ENNIO SPERANZA
Classe: 1950
Segno zodiacale: bilancia
Gelato preferito: limone
Hobby: associazionismo

Intervista di Luigi Frassinelli

Ennio Speranza con l’inseparabile moglie Gabriella Lot ha dedicato una vita al gelato artigianale; ora, da pensionato, insegna quest’arte alle nuove leve.

Dove è nata la passione per il gelato artigianale?
«La mia storia è strettamente legata a quella di mia moglie, iniziammo assieme nel 1974 in Germania ad Hannover, nella gelateria dei miei cugini già proprietari della famosa gelateria Zampolli di Trieste.
Succesivamente siamo stati proprietari per sei anni di una piccola gelateria a Saarbrucken e di un’altra più grande con otto dipendenti.»

Poi c’è stato il rientro in Italia…
«E’ stata una scelta per mettere la famiglia al centro; i figli crescevano e volevamo seguirli da vicino nella crescita e nell’educazione. Rilevai la gelateria Nettuno a Conegliano e ci rimasi per due anni.»

Quando nasce il primo “Re del Gelato”?
«Dopo l’esperienza a Conegliano, mi spostai in una bellissima località turistica: Lignano Sabbiadoro (UD). Lì ebbe inizio il mio brand di gelateria d’asporto “Re del Gelato” con dieci anni di attività. Nel 1993 mi avvicinai a casa, a Treviso, in una posizione centralissima, di fronte alla vecchia sede della Provincia. Poi a Trevignano. Nostalgico del mare e dei turisti tedeschi, sempre come “Re del Gelato” mi spostai successivamente a Bibione e aprii una nuova gelateria artigianale.»

Ora lei è in pensione, ma non ha abbandonato il mondo del gelato…
«È vero, sono ormai sette anni che mi dedico all’insegnamento, trasmettendo tutto quello che ho appreso in anni di onesto lavoro alle nuove generazioni. Sono un docente e insegno la professione di gelatiere presso: la “Fondazione O.S.F” di Pordenone, la quale organizza vari corsi di orientamento professionale. Insegno anche presso “Obiettivo Formazione” a Treviso. Come volontario per “Cooperativa Alternativa” ho aiutato a rinserirsi nel mondo del lavoro gli ex detenuti del carcere di Treviso.»

Nel salire sulla cattedra cosa ha provato?
«Ho un rapporto alla pari con i miei allievi, non voglio fare il professore, cerco di essergli amico e di trasmettere tutto quello che so sul mondo del gelato in modo che imparino un mestiere in modo professionale. Queste esperienze mi hanno arricchito moltissimo come uomo, mettendomi a disposizione di persone meno fortunate, ma con tanta voglia di riscattarsi.»

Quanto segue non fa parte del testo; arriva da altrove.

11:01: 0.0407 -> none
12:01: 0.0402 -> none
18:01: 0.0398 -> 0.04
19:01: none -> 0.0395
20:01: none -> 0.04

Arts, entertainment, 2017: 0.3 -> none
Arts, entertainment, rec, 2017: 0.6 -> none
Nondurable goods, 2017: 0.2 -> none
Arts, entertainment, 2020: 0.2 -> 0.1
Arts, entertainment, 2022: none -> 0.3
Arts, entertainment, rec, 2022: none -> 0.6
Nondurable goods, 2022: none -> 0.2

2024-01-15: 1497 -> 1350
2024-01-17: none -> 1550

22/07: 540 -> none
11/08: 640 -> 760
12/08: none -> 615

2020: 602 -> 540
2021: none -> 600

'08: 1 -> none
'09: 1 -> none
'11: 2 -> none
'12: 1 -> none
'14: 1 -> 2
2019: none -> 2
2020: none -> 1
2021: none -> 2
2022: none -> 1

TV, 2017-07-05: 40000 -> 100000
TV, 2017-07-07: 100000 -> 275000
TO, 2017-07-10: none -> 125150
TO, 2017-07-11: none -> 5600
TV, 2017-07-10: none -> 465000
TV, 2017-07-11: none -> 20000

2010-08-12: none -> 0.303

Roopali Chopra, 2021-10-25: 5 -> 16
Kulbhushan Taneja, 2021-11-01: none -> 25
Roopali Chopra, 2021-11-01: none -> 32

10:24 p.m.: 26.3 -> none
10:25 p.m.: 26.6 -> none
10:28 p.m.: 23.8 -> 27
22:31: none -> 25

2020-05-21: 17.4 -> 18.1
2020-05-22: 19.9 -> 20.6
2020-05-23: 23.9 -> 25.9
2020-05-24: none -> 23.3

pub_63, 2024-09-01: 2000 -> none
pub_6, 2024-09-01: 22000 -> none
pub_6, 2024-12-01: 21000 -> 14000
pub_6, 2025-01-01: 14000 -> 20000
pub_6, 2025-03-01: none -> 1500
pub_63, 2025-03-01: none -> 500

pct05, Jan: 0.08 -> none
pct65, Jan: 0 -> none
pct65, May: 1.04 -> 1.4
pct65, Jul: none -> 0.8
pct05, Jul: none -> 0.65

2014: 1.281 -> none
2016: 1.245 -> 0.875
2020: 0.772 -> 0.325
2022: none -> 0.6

In questi anni com’è cambiata la professione di gelatiere?
«Io ho iniziato negli anni ’70,  sono passati quasi 50anni, e sono stati fatti passi da gigante. Nelle attrezzature che ti agevolano nel lavoro di produzione, nella gamma vastissima di materie prime che ti danno la possibilità di proporre diversissimi gusti nella tua vetrina. Il gelato di una volta era buono, ma non avevamo a disposizione i prodotti di altissima qualità di oggi: pistacchio nocciola ecc. Abbiamo migliorato il prodotto, ma si è persa quella passione che avevamo una volta…»

Che consigli darebbe a un giovane che volesse dedicarsi a questa professione?
«Metterei al primo punto la formazione, una volta non c’erano scuole o dei corsi di gelateria, oggi ne abbiamo tantissime e valide. Ci si tramandava il mestiere e quindi anche gli errori. Bisogna invece imparare cosa significhi bilanciare una ricetta, prendere dimestichezza con le materie prime e conoscerle nel dettaglio. Bisogna arrivare a crearsi una mentalità di artigiano di qualità, che produce il miglior prodotto sempre fresco con le migliori materie prime con l’obiettivo di soddisfare la clientela.
Poi sicuramente un’esperienza sul campo può aiutare a capire se questa che vogliamo intraprendere è la professione giusta per il futuro.»

Un settore che è alla ricerca di personale ma non lo trova…
«Un settore in continua crescita, che crea ancora posti di lavoro, che avrebbe bisogno di personale qualificato, ma che fa fatica a trovarlo. È una dura realtà, ma i nostri ragazzi cercano lavoro meno impegnativi, e questo è un lavoro che ti obbliga il sabato e la domenica. Girando nelle gelaterie vedo sempre più nei laboratori o al banco della vendita posti occupati da stranieri, forse una generazione di giovani che è disposta a sacrificarsi anche per necessità.»